## Work task
Repeat each line, word for word, from the one containing "[155,563,239,578] json syntex" through the last line of the entries, and include no other output.

## Source data
#####
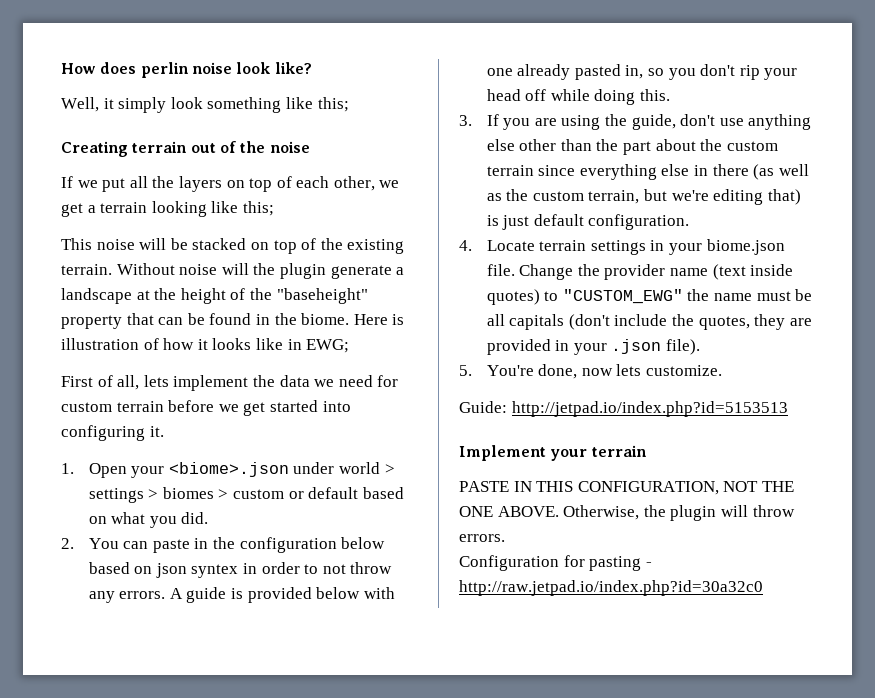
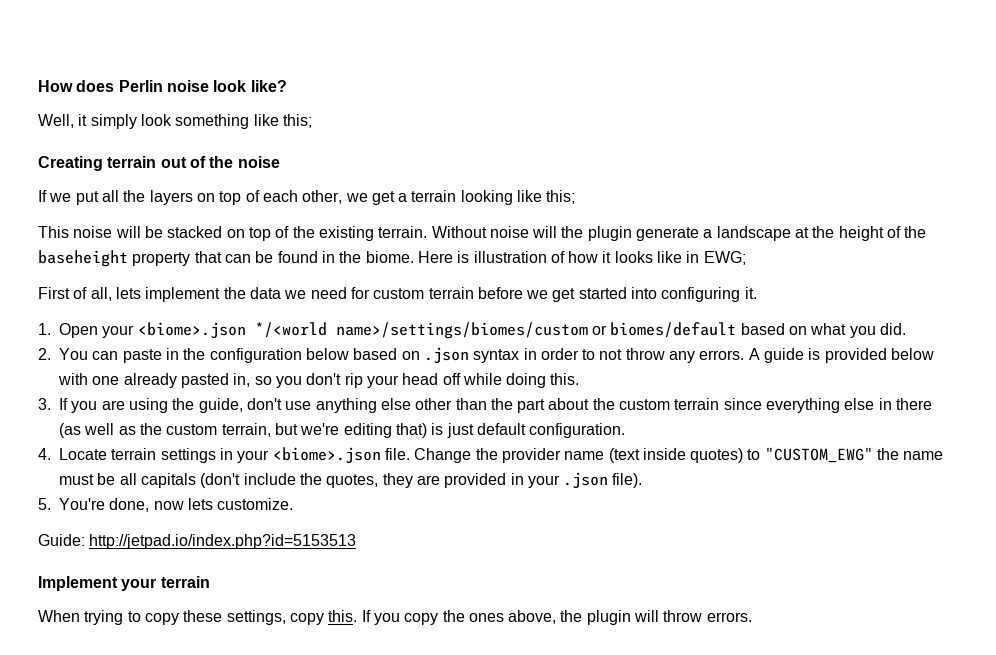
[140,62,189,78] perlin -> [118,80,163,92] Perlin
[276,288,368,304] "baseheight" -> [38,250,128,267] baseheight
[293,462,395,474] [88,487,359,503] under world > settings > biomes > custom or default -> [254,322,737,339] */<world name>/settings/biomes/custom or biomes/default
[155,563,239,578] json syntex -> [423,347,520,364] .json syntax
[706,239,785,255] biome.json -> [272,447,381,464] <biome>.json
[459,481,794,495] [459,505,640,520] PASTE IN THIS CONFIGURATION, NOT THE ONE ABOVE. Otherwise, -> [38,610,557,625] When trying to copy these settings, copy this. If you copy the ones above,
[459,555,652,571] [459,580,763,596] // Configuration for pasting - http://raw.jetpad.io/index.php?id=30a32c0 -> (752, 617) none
#####
## The answer
[155,563,239,578] json syntex -> [423,347,520,364] .json syntax
[706,239,785,255] biome.json -> [272,447,381,464] <biome>.json
[459,481,794,495] [459,505,640,520] PASTE IN THIS CONFIGURATION, NOT THE ONE ABOVE. Otherwise, -> [38,610,557,625] When trying to copy these settings, copy this. If you copy the ones above,
[459,555,652,571] [459,580,763,596] // Configuration for pasting - http://raw.jetpad.io/index.php?id=30a32c0 -> (752, 617) none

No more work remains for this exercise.